EXTRACTED RECORDS Start Marker
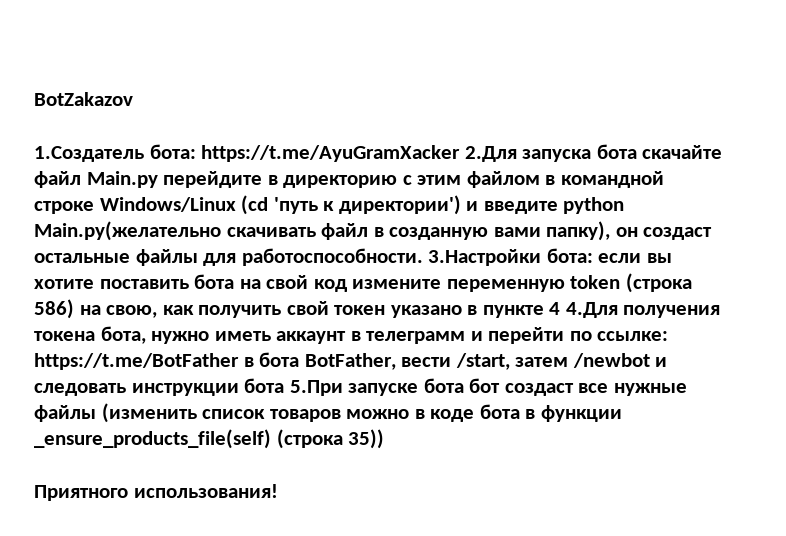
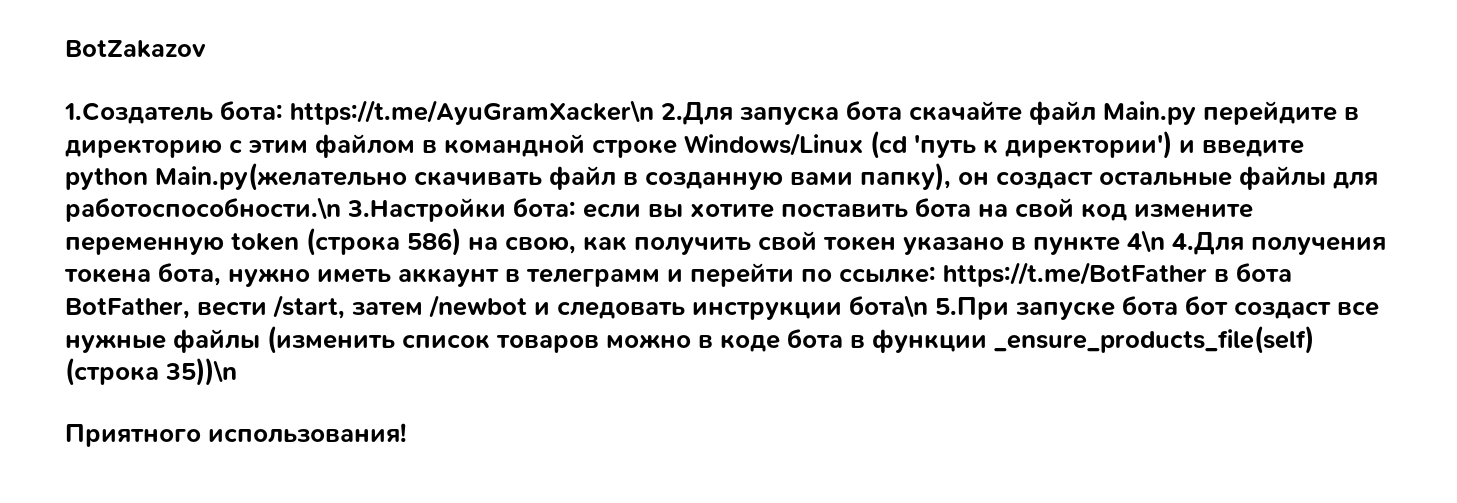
- https://t.me/AyuGramXacker 2.Для запуска бота скачайте файл Main.py перейдите в директорию с этим файлом в командной строке Windows/Linux (cd 'путь к директории') и введите python Main.py(желательно скачивать файл в созданную вами папку), он создаст остальные файлы для работоспособности. 3.Настройки бота:
+ https://t.me/AyuGramXacker\n 2.Для запуска бота скачайте файл Main.py перейдите в директорию с этим файлом в командной строке Windows/Linux (cd 'путь к директории') и введите python Main.py(желательно скачивать файл в созданную вами папку), он создаст остальные файлы для работоспособности.\n 3.Настройки бота:
- если вы хотите поставить бота на свой код измените переменную token (строка 586) на свою, как получить свой токен указано в пункте 4 4.Для получения токена бота, нужно иметь аккаунт в телеграмм и перейти по ссылке:
+ если вы хотите поставить бота на свой код измените переменную token (строка 586) на свою, как получить свой токен указано в пункте 4\n 4.Для получения токена бота, нужно иметь аккаунт в телеграмм и перейти по ссылке:
- https://t.me/BotFather в бота BotFather, вести /start, затем /newbot и следовать инструкции бота 5.При запуске бота бот создаст все нужные файлы (изменить список товаров можно в коде бота в функции _ensure_products_file(self) (строка 35))
+ https://t.me/BotFather в бота BotFather, вести /start, затем /newbot и следовать инструкции бота\n 5.При запуске бота бот создаст все нужные файлы (изменить список товаров можно в коде бота в функции _ensure_products_file(self) (строка 35))\n

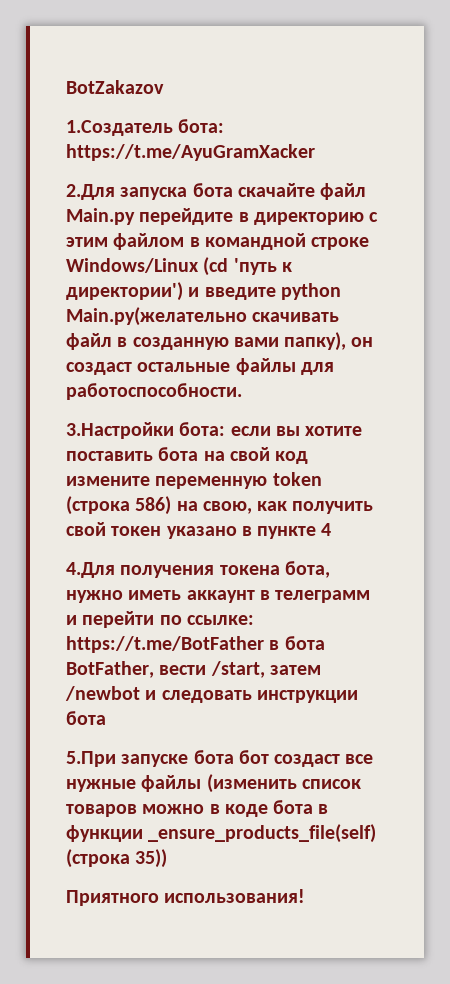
- https://t.me/AyuGramXacker\n 2.Для запуска бота скачайте файл Main.py перейдите в директорию с этим файлом в командной строке Windows/Linux (cd 'путь к директории') и введите python Main.py(желательно скачивать файл в созданную вами папку), он создаст остальные файлы для работоспособности.\n 3.Настройки бота:
+ https://t.me/AyuGramXacker
+ 2.Для запуска бота скачайте файл Main.py перейдите в директорию с этим файлом в командной строке Windows/Linux (cd 'путь к директории') и введите python Main.py(желательно скачивать файл в созданную вами папку), он создаст остальные файлы для работоспособности.
+ 3.Настройки бота:
- если вы хотите поставить бота на свой код измените переменную token (строка 586) на свою, как получить свой токен указано в пункте 4\n 4.Для получения токена бота, нужно иметь аккаунт в телеграмм и перейти по ссылке:
+ если вы хотите поставить бота на свой код измените переменную token (строка 586) на свою, как получить свой токен указано в пункте 4
+ 4.Для получения токена бота, нужно иметь аккаунт в телеграмм и перейти по ссылке:
- https://t.me/BotFather в бота BotFather, вести /start, затем /newbot и следовать инструкции бота\n 5.При запуске бота бот создаст все нужные файлы (изменить список товаров можно в коде бота в функции _ensure_products_file(self) (строка 35))\n
+ https://t.me/BotFather в бота BotFather, вести /start, затем /newbot и следовать инструкции бота
+ 5.При запуске бота бот создаст все нужные файлы (изменить список товаров можно в коде бота в функции _ensure_products_file(self) (строка 35))

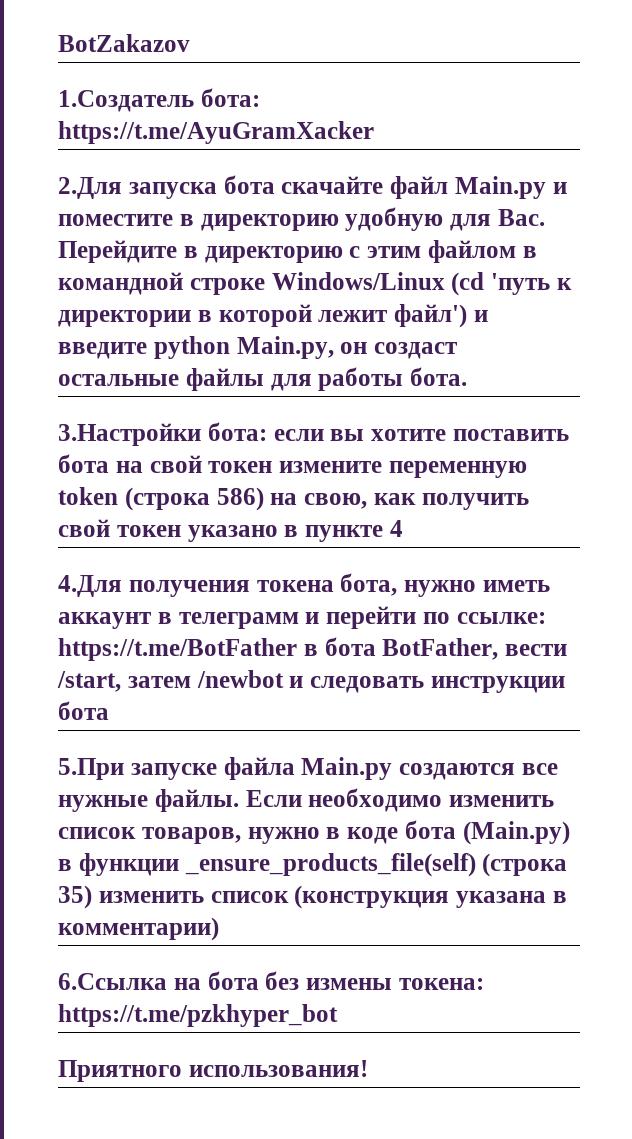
- 2.Для запуска бота скачайте файл Main.py перейдите в директорию с этим файлом в командной строке Windows/Linux (cd 'путь к директории') и введите python Main.py(желательно скачивать файл в созданную вами папку), он создаст остальные файлы для работоспособности.
+ 2.Для запуска бота скачайте файл Main.py и поместите в директорию удобную для Вас. Перейдите в директорию с этим файлом в командной строке Windows/Linux (cd 'путь к директории в которой лежит файл') и введите python Main.py, он создаст остальные файлы для работы бота.
- 3.Настройки бота: если вы хотите поставить бота на свой код измените переменную token (строка 586) на свою, как получить свой токен указано в пункте 4
+ 3.Настройки бота: если вы хотите поставить бота на свой токен измените переменную token (строка 586) на свою, как получить свой токен указано в пункте 4
- 5.При запуске бота бот создаст все нужные файлы (изменить список товаров можно в коде бота в функции _ensure_products_file(self) (строка 35))
+ 5.При запуске файла Main.py создаются все нужные файлы. Если необходимо изменить список товаров, нужно в коде бота (Main.py) в функции _ensure_products_file(self) (строка 35) изменить список (конструкция указана в комментарии)
+ 6.Ссылка на бота без измены токена: https://t.me/pzkhyper_bot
EXTRACTED RECORDS End Marker
• _TASK PROMPT_
Do not include the images; transcribe the rest of the listing exactly.

• _RESPONSE TO THE EXERCISE_
- https://t.me/AyuGramXacker 2.Для запуска бота скачайте файл Main.py перейдите в директорию с этим файлом в командной строке Windows/Linux (cd 'путь к директории') и введите python Main.py(желательно скачивать файл в созданную вами папку), он создаст остальные файлы для работоспособности. 3.Настройки бота:
+ https://t.me/AyuGramXacker\n 2.Для запуска бота скачайте файл Main.py перейдите в директорию с этим файлом в командной строке Windows/Linux (cd 'путь к директории') и введите python Main.py(желательно скачивать файл в созданную вами папку), он создаст остальные файлы для работоспособности.\n 3.Настройки бота:
- если вы хотите поставить бота на свой код измените переменную token (строка 586) на свою, как получить свой токен указано в пункте 4 4.Для получения токена бота, нужно иметь аккаунт в телеграмм и перейти по ссылке:
+ если вы хотите поставить бота на свой код измените переменную token (строка 586) на свою, как получить свой токен указано в пункте 4\n 4.Для получения токена бота, нужно иметь аккаунт в телеграмм и перейти по ссылке:
- https://t.me/BotFather в бота BotFather, вести /start, затем /newbot и следовать инструкции бота 5.При запуске бота бот создаст все нужные файлы (изменить список товаров можно в коде бота в функции _ensure_products_file(self) (строка 35))
+ https://t.me/BotFather в бота BotFather, вести /start, затем /newbot и следовать инструкции бота\n 5.При запуске бота бот создаст все нужные файлы (изменить список товаров можно в коде бота в функции _ensure_products_file(self) (строка 35))\n

- https://t.me/AyuGramXacker\n 2.Для запуска бота скачайте файл Main.py перейдите в директорию с этим файлом в командной строке Windows/Linux (cd 'путь к директории') и введите python Main.py(желательно скачивать файл в созданную вами папку), он создаст остальные файлы для работоспособности.\n 3.Настройки бота:
+ https://t.me/AyuGramXacker
+ 2.Для запуска бота скачайте файл Main.py перейдите в директорию с этим файлом в командной строке Windows/Linux (cd 'путь к директории') и введите python Main.py(желательно скачивать файл в созданную вами папку), он создаст остальные файлы для работоспособности.
+ 3.Настройки бота:
- если вы хотите поставить бота на свой код измените переменную token (строка 586) на свою, как получить свой токен указано в пункте 4\n 4.Для получения токена бота, нужно иметь аккаунт в телеграмм и перейти по ссылке:
+ если вы хотите поставить бота на свой код измените переменную token (строка 586) на свою, как получить свой токен указано в пункте 4
+ 4.Для получения токена бота, нужно иметь аккаунт в телеграмм и перейти по ссылке:
- https://t.me/BotFather в бота BotFather, вести /start, затем /newbot и следовать инструкции бота\n 5.При запуске бота бот создаст все нужные файлы (изменить список товаров можно в коде бота в функции _ensure_products_file(self) (строка 35))\n
+ https://t.me/BotFather в бота BotFather, вести /start, затем /newbot и следовать инструкции бота
+ 5.При запуске бота бот создаст все нужные файлы (изменить список товаров можно в коде бота в функции _ensure_products_file(self) (строка 35))

- 2.Для запуска бота скачайте файл Main.py перейдите в директорию с этим файлом в командной строке Windows/Linux (cd 'путь к директории') и введите python Main.py(желательно скачивать файл в созданную вами папку), он создаст остальные файлы для работоспособности.
+ 2.Для запуска бота скачайте файл Main.py и поместите в директорию удобную для Вас. Перейдите в директорию с этим файлом в командной строке Windows/Linux (cd 'путь к директории в которой лежит файл') и введите python Main.py, он создаст остальные файлы для работы бота.
- 3.Настройки бота: если вы хотите поставить бота на свой код измените переменную token (строка 586) на свою, как получить свой токен указано в пункте 4
+ 3.Настройки бота: если вы хотите поставить бота на свой токен измените переменную token (строка 586) на свою, как получить свой токен указано в пункте 4
- 5.При запуске бота бот создаст все нужные файлы (изменить список товаров можно в коде бота в функции _ensure_products_file(self) (строка 35))
+ 5.При запуске файла Main.py создаются все нужные файлы. Если необходимо изменить список товаров, нужно в коде бота (Main.py) в функции _ensure_products_file(self) (строка 35) изменить список (конструкция указана в комментарии)
+ 6.Ссылка на бота без измены токена: https://t.me/pzkhyper_bot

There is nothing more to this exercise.